I haven't check my blue book, but I am curious NOW... can I can squash? I am certain it would need to be pressure cooked. What would be the prep procedure? I'm thinking I would cook it, puree it and then pack the jars... Wonder if I could add butter and sugar? Anyone done it? Tips, tricks, how'd it turn out?


----------



## judylou (Jun 19, 2009)

For NOW answers  the best online source is NCHFP, the recognized authority on canning. 

Here are the instructions for canning winter squash: http://www.uga.edu/nchfp/how/can_04/pumpkin_winter_squash.html

Please note that it is 1" cubes (chunks) only, no puree or mashed. You can puree it after opening the jar at serving time. PC processing is 55 min for pints, 90 min for quarts, adjust pressure for altitude.


----------



## tallpines (Apr 9, 2003)

What's the problem with mashed or pureed?


----------



## judylou (Jun 19, 2009)

The restriction on mashed and pureed is explained in the how-to link I posted above but here is more detail on it if interested.

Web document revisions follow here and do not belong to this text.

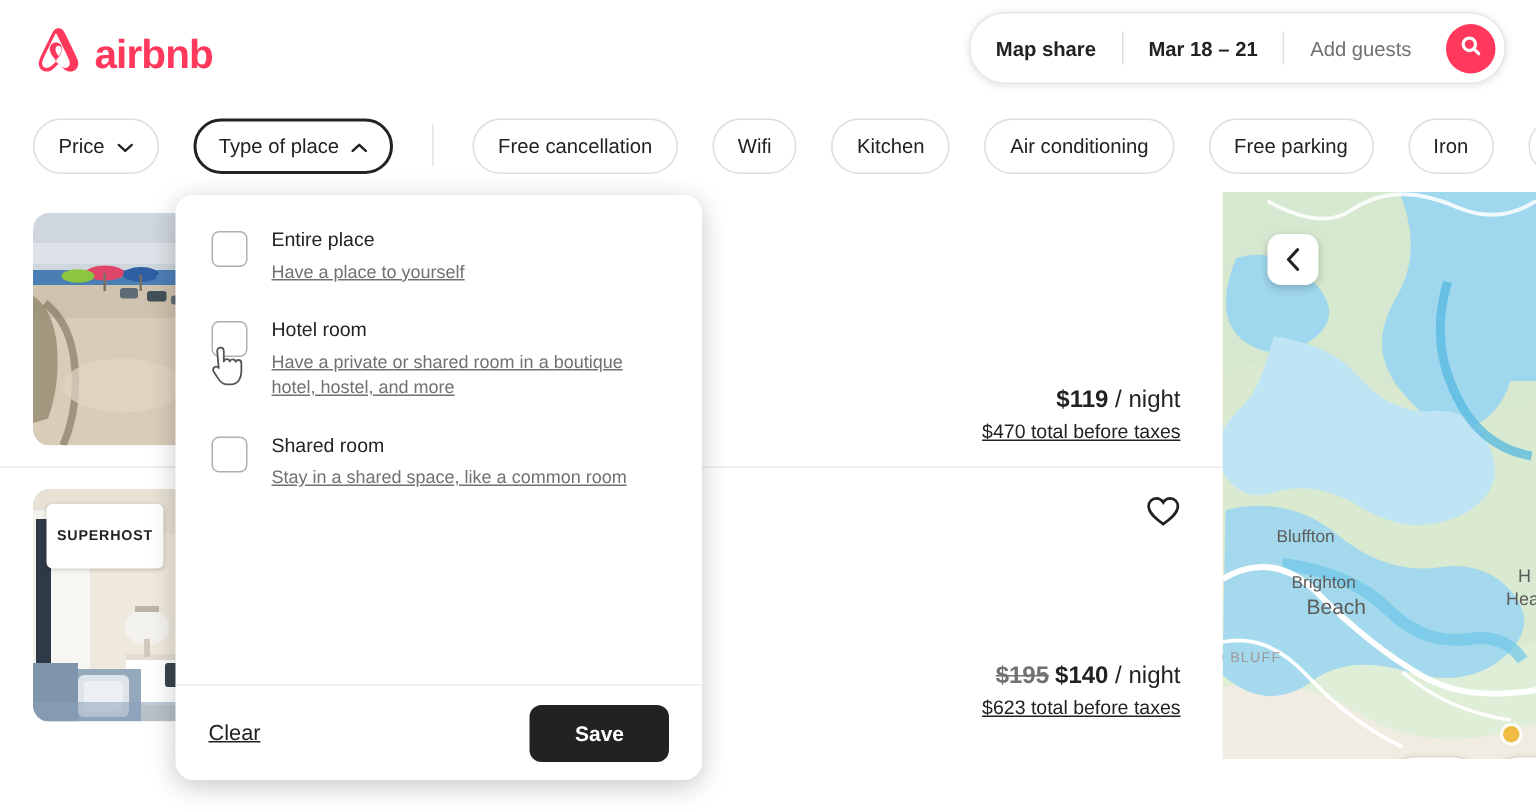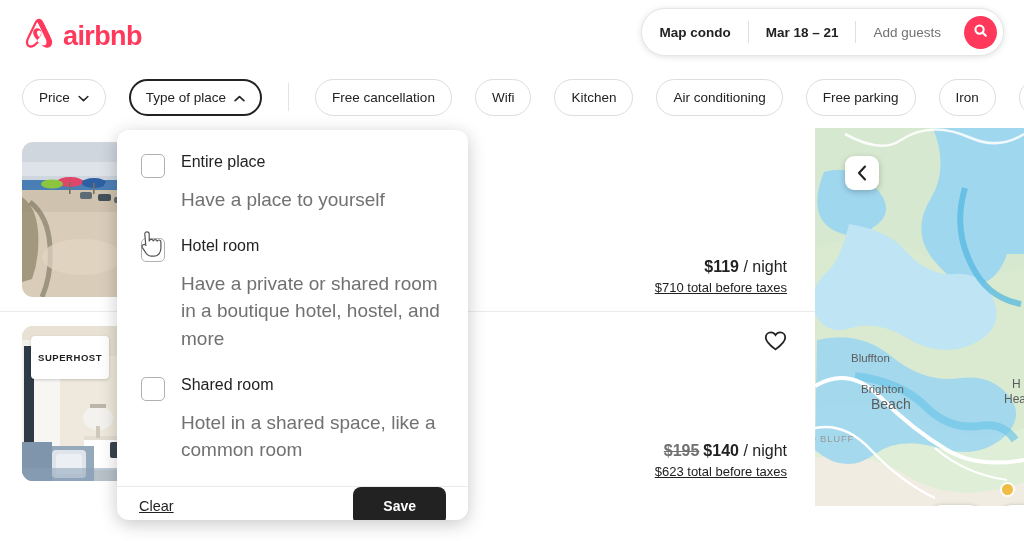--- a/index.html
+++ b/index.html
@@ -112,22 +112,22 @@
     display: flex; flex-direction: column; overflow: hidden;
   }
   .dd-body { flex: 1; padding: 22px 24px 0 24px; }
   .dd-opt { display: flex; gap: 16px; margin-bottom: 22px; }
   .cbox {
     width: 24px; height: 24px; border-radius: 5px; flex: none; margin-top: 2px;
     border: 1px solid #b0b0b0; background: #fff; cursor: pointer;
     display: flex; align-items: center; justify-content: center;
   }
   .cbox.checked { background: #222222; border-color: #222222; }
-  .dd-label { font-size: 16px; color: #222; line-height: 1.2; }
-  .dd-desc { font-size: 19px; color: #717171; margin-top: 15px; line-height: 1.45; max-width: 282px; }
+  .dd-label { font-size: 13px; color: #222; line-height: 1.2; }
+  .dd-desc { font-size: 12px; color: #717171; margin-top: 5px; line-height: 1.45; max-width: 282px; text-decoration: underline; }
   .dd-footer {
     height: 64px; border-top: 1px solid #ebebeb;
     display: flex; align-items: center; justify-content: space-between;
     padding: 0 22px;
   }
   .clear-link {
     font-size: 14.5px; color: #222; text-decoration: underline;
     background: none; border: none; font-family: inherit; cursor: pointer; padding: 0;
   }
   .save-btn {
@@ -146,21 +146,21 @@
     <div class="logo">
       <span>
         <svg class="logo-mark" viewBox="0 0 32 32" fill="none">
           <path d="M16 2.6c1.9 0 3 1.1 4.1 3.3l3.1 6.3c2.6 5.3 4.2 8.6 4.7 10 .5 1.4.6 2.5.4 3.6-.4 2.2-2 3.8-4.2 4-1.9.2-3.7-.6-5.6-2.4l-2.5-2.4-2.5 2.4c-1.9 1.8-3.7 2.6-5.6 2.4-2.2-.2-3.8-1.8-4.2-4-.2-1.1-.1-2.2.4-3.6.5-1.4 2.1-4.7 4.7-10L11.9 5.9C13 3.7 14.1 2.6 16 2.6zm0 2.1c-.9 0-1.5.6-2.3 2.2l-3.1 6.3c-2.5 5.2-4.1 8.4-4.5 9.6-.4 1.1-.5 1.8-.3 2.5.2 1.3 1.1 2.2 2.4 2.3 1.2.1 2.5-.5 4-1.9l2.6-2.5-.9-1c-2.3-2.6-3.4-4.7-3.4-6.5 0-2.4 1.7-4.1 3.9-4.1s3.9 1.7 3.9 4.1c0 1.8-1.1 3.9-3.4 6.5l-.9 1 2.6 2.5c1.5 1.4 2.8 2 4 1.9 1.3-.1 2.2-1 2.4-2.3.1-.7.1-1.4-.3-2.5-.4-1.2-2-4.4-4.5-9.6l-3.1-6.3c-.8-1.6-1.4-2.2-2.3-2.2zm0 9c-1.1 0-1.9.8-1.9 2.1 0 1.2.8 2.7 2 4.2 1.1-1.5 1.9-3 1.9-4.2-.1-1.3-.9-2.1-2-2.1z" fill="#FF385C"></path>
         </svg>
       </span>
       <span class="logo-text">airbnb</span>
     </div>
 
     <div class="searchbar">
-      <button class="sb-seg">Map condo</button>
+      <button class="sb-seg">Map share</button>
       <span class="sb-div"></span>
       <button class="sb-seg">Mar 18 – 21</button>
       <span class="sb-div"></span>
       <button class="sb-seg muted">Add guests</button>
       <button class="sb-search-btn">
         <span>
           <svg width="15" height="15" viewBox="0 0 24 24" fill="none" stroke="#ffffff" stroke-width="3.4" stroke-linecap="round">
             <circle cx="10.5" cy="10.5" r="6.6"></circle>
               <line x1="15.6" y1="15.6" x2="20.5" y2="20.5"></line>
           </svg>
@@ -229,21 +229,21 @@
       <div class="linfo">
         <div class="ltype"></div>
         <div class="ltitle"></div>
         <div class="lmeta" style="margin-top:0">· 4 beds · 2 baths</div>
         <div class="lmeta">ee parking</div>
         <div class="lprice">
           <div class="price-row">
             <span class="price-strike"></span><span class="price-now">$119</span>
             <span>/ night</span>
           </div>
-          <div class="price-total">$710 total before taxes</div>
+          <div class="price-total">$470 total before taxes</div>
         </div>
       </div>
     </div>
 
     <div class="listing">
       <div class="thumb">
         <span>
           <svg viewBox="0 0 116 155" preserveAspectRatio="none">
             <rect width="116" height="155" fill="#efe8dc"></rect>
             <rect x="0" y="0" width="116" height="30" fill="#e8e1d4"></rect>
@@ -354,21 +354,21 @@
         <div>
           <div class="dd-label">Hotel room</div>
           <div class="dd-desc">Have a private or shared room in a boutique hotel, hostel, and more</div>
         </div>
       </div>
 
       <div class="dd-opt">
         <div class="cbox"></div>
         <div>
           <div class="dd-label">Shared room</div>
-          <div class="dd-desc">Hotel in a shared space, like a common room</div>
+          <div class="dd-desc">Stay in a shared space, like a common room</div>
         </div>
       </div>
     </div>
 
     <div class="dd-footer">
       <button class="clear-link">Clear</button>
       <button class="save-btn">Save</button>
     </div>
   </div>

Basically it boils down to only high acid foods of foods that are borderline and have acid added that are safe to can if pureed. Heat doesn't penetrate sufficiently otherwise.

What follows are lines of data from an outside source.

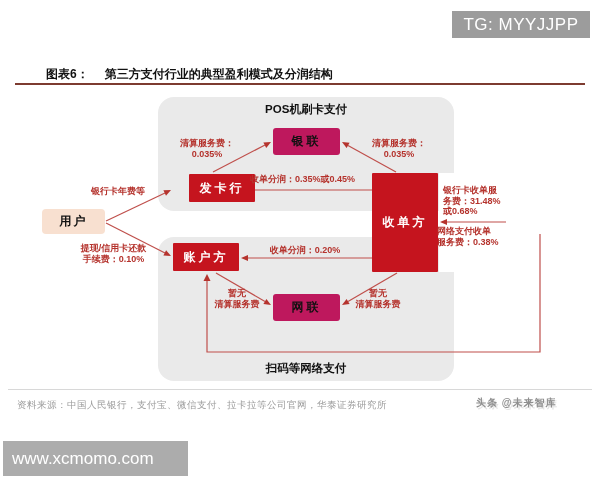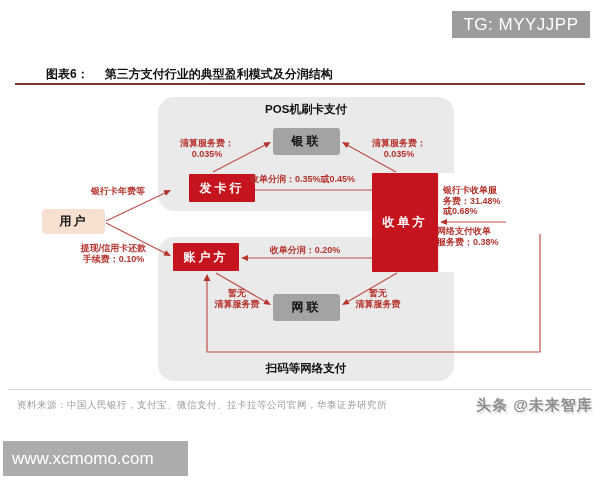--- a/index.html
+++ b/index.html
@@ -27,21 +27,21 @@
   .sl-pos  { top:102px; }
   .sl-scan { top:361px; }
 
   svg.arrows { position:absolute; left:0; top:0; }
   svg.arrows line, svg.arrows polyline { stroke:#bf4f4b; stroke-width:1.2; fill:none; }
   svg.arrows polygon { fill:#b5332d; }
 
   .node { position:absolute; display:flex; align-items:center; justify-content:center;
     font-weight:bold; font-size:12px; }
   .node-pink  { background:#f8e0d0; color:#111111; border-radius:4px; letter-spacing:2px; }
-  .node-cream { background:#a3a3a3; color:#111111; border-radius:3px; letter-spacing:3px; }
+  .node-cream { background:#be185d; color:#111111; border-radius:3px; letter-spacing:3px; }
   .node-red   { background:#c5141e; color:#ffffff; border-radius:1px; letter-spacing:3px; }
 
   .n-user      { left:42px;  top:209px; width:63px; height:25px; }
   .n-merchant  { left:506px; top:209px; width:62px; height:25px; }
   .n-unionpay  { left:273px; top:128px; width:67px; height:27px; }
   .n-netsunion { left:273px; top:294px; width:67px; height:27px; }
   .n-issuer    { left:173px; top:174px; width:66px; height:28px;margin-left:16px; }
   .n-account   { left:173px; top:243px; width:66px; height:28px; }
   .n-acquirer  { left:372px; top:173px; width:66px; height:99px; }
 
@@ -55,21 +55,21 @@
   .el-share-scan  { left:245px; top:245px; width:120px; }
   .el-nonet-left  { left:192px; top:288px; width:90px; }
   .el-nonet-right { left:333px; top:288px; width:90px; }
   .el-txn-fee     { left:212px; top:336px; width:332px; }
   .el-merch-card  { left:443px; top:185px; width:72px; text-align:left; line-height:10.5px; }
   .el-merch-net   { left:437px; top:226px; width:80px; text-align:left; line-height:10.5px; }
 
   
   .footer-rule { position:absolute; left:8px; top:389px; width:584px; height:1px; background:#d8d8d8; }
   .source-line { position:absolute; left:17px; top:399px; font-size:9.5px; color:#9b9b9b; letter-spacing:0.5px; }
-  .brand-mark { position:absolute; left:476px; top:396px; font-size:15px; font-weight:bold;
+  .brand-mark { position:absolute; left:476px; top:396px; font-size:10px; font-weight:bold;
     color:#8e8e8e; letter-spacing:1px; text-shadow:1.5px 1.5px 0 #e3e3e3; }
 
   .bottom-bar { position:absolute; left:3px; top:441px; width:185px; height:35px;
     background:#acacac; color:#ffffff; font-size:17px; display:flex; align-items:center;
     padding-left:9px; }
 </style>
 </head>
 <body>
 
 <div id="stage">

http://www.uga.edu/nchfp/publications/uga/pumpkin_butter.html


----------



## Jay27 (Jan 11, 2010)

judylou said:


> The restriction on mashed and pureed is explained in the how-to link I posted above but here is more detail on it if interested. Basically it boils down to only high acid foods of foods that are borderline and have acid added that are safe to can if pureed. Heat doesn't penetrate sufficiently otherwise.
> 
> http://www.uga.edu/nchfp/publications/uga/pumpkin_butter.html


LOVE that website... how didn't I know about that before?! THANKS!


----------



## tallpines (Apr 9, 2003)

Yes---I looked at the first link that mentioned the warning.

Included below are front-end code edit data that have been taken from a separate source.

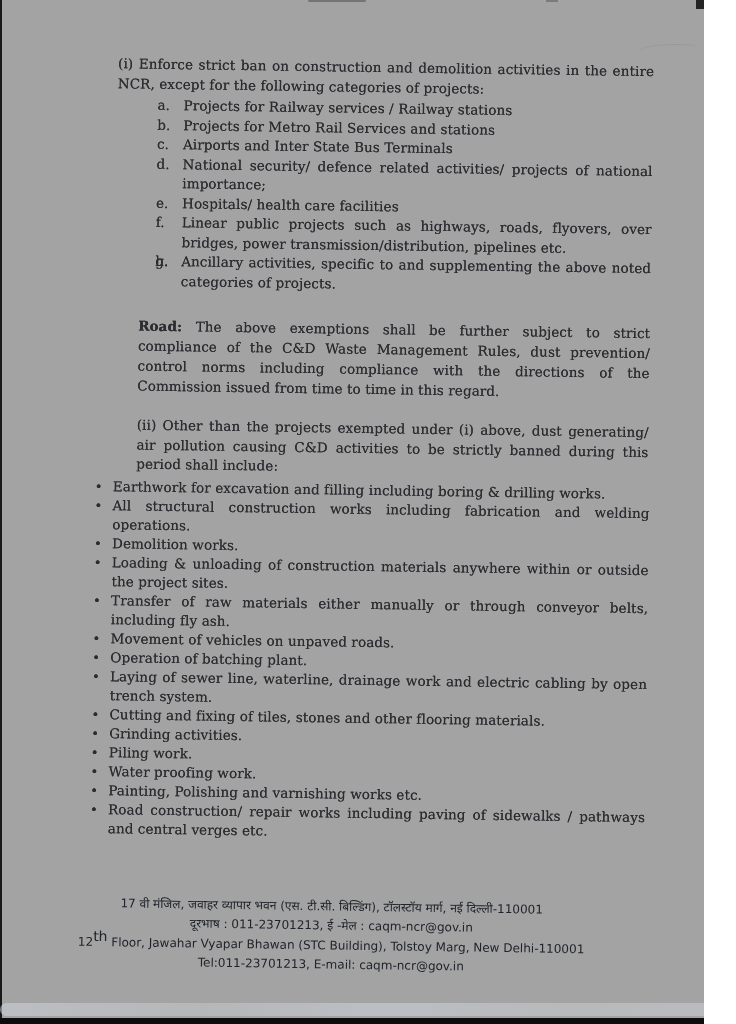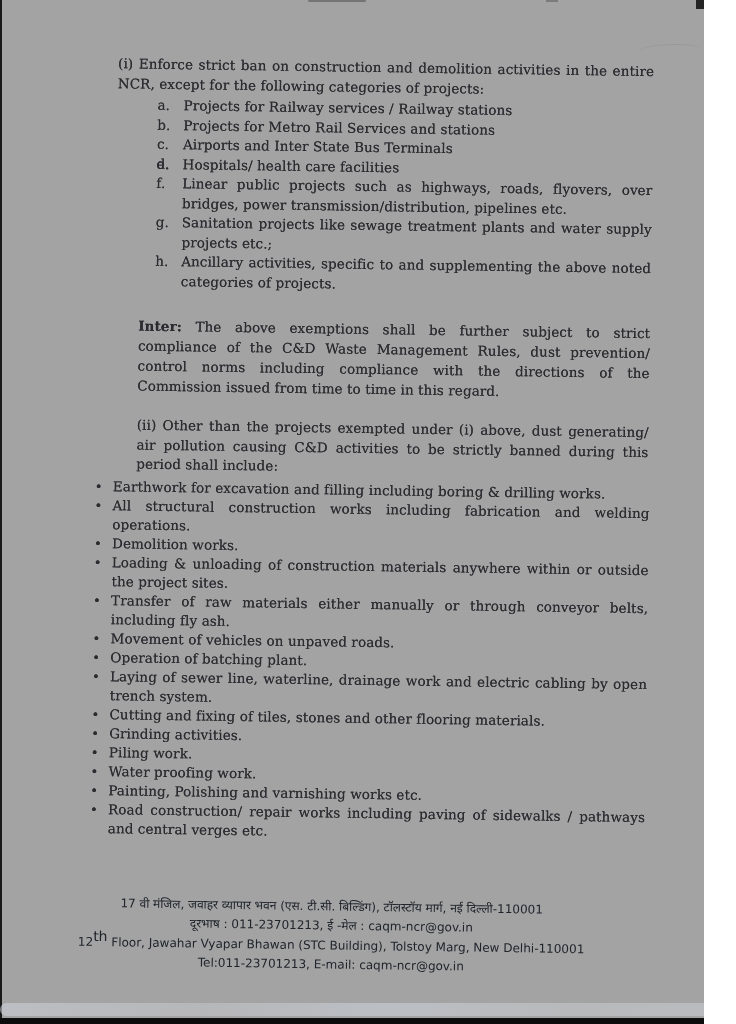--- a/index.html
+++ b/index.html
@@ -98,29 +98,29 @@
 <div class="page">
 
   <div class="content">
 
     <div class="para-i">(i) Enforce strict ban on construction and demolition activities in the entire NCR, except for the following categories of projects:</div>
 
     <ol class="lettered">
       <li><span class="marker">a.</span><span>Projects for Railway services / Railway stations</span></li>
       <li><span class="marker">b.</span><span>Projects for Metro Rail Services and stations</span></li>
       <li><span class="marker">c.</span><span>Airports and Inter State Bus Terminals</span></li>
-      <li><span class="marker">d.</span></li>
+      <li><span class="marker">d.</span><span>National security/ defence related activities/ projects of national importance;</span></li>
       <li><span class="marker">e.</span><span>Hospitals/ health care facilities</span></li>
       <li><span class="marker">f.</span><span>Linear public projects such as highways, roads, flyovers, over bridges, power transmission/distribution, pipelines etc.</span></li>
-      <li><span class="marker">g.</span><span>Sanitation projects like sewage treatment plants and water supply projects etc.;</span></li>
+      <li><span class="marker">g.</span></li>
       <li><span class="marker">h.</span><span>Ancillary activities, specific to and supplementing the above noted categories of projects.</span></li>
     </ol>
 
     <div class="note">
-      <span class="note-label">Inter:</span>
+      <span class="note-label">Road:</span>
       <span>The above exemptions shall be further subject to strict compliance of the C&amp;D Waste Management Rules, dust prevention/ control norms including compliance with the directions of the Commission issued from time to time in this regard.</span>
     </div>
 
     <div class="para-ii">(ii) Other than the projects exempted under (i) above, dust generating/ air pollution causing C&amp;D activities to be strictly banned during this period shall include:</div>
 
     <ul class="bullets">
       <li>Earthwork for excavation and filling including boring &amp; drilling works.</li>
       <li>All structural construction works including fabrication and welding operations.</li>
       <li>Demolition works.</li>
       <li>Loading &amp; unloading of construction materials anywhere within or outside the project sites.</li>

I was wondering about the more indepth explanation.

How do factories that can pumpkin avoid problems?

What do they do for quality control?

Once again----------It's a wonder that my family is still alive!
In the past 40 plus years of canning, I frequently canned pureed pumpkin and squash.


----------



## judylou (Jun 19, 2009)

Sorry tall pines, I should have mentioned that the details are a clickable link in the canning instructions posted above. See the hyperlink where it says: "For why we say not to mash or puree the squash, _read more about the caution_. "

At any rate I hope the additional link I posted answered your questions for you.

Commercially canned pumpkin is first irradiated and then canned using high pressure autoclaves. We don't have access to such equipment at home. It also has preservatives and stabilizers added to it.


----------



## judylou (Jun 19, 2009)

Jay - Glad you like it. It is an excellent resource to explore and chock full of info. As I mentioned, NCHFP is considered THE ultimate resource for canning and other forms of food preservation info. It is the resource that the BBB and all the other approved canning books/websites are based on.


----------



## mare (Aug 31, 2006)

the last couple days i put up 14 qts. yummmmmmmmmy will make some great squash soup this winter


----------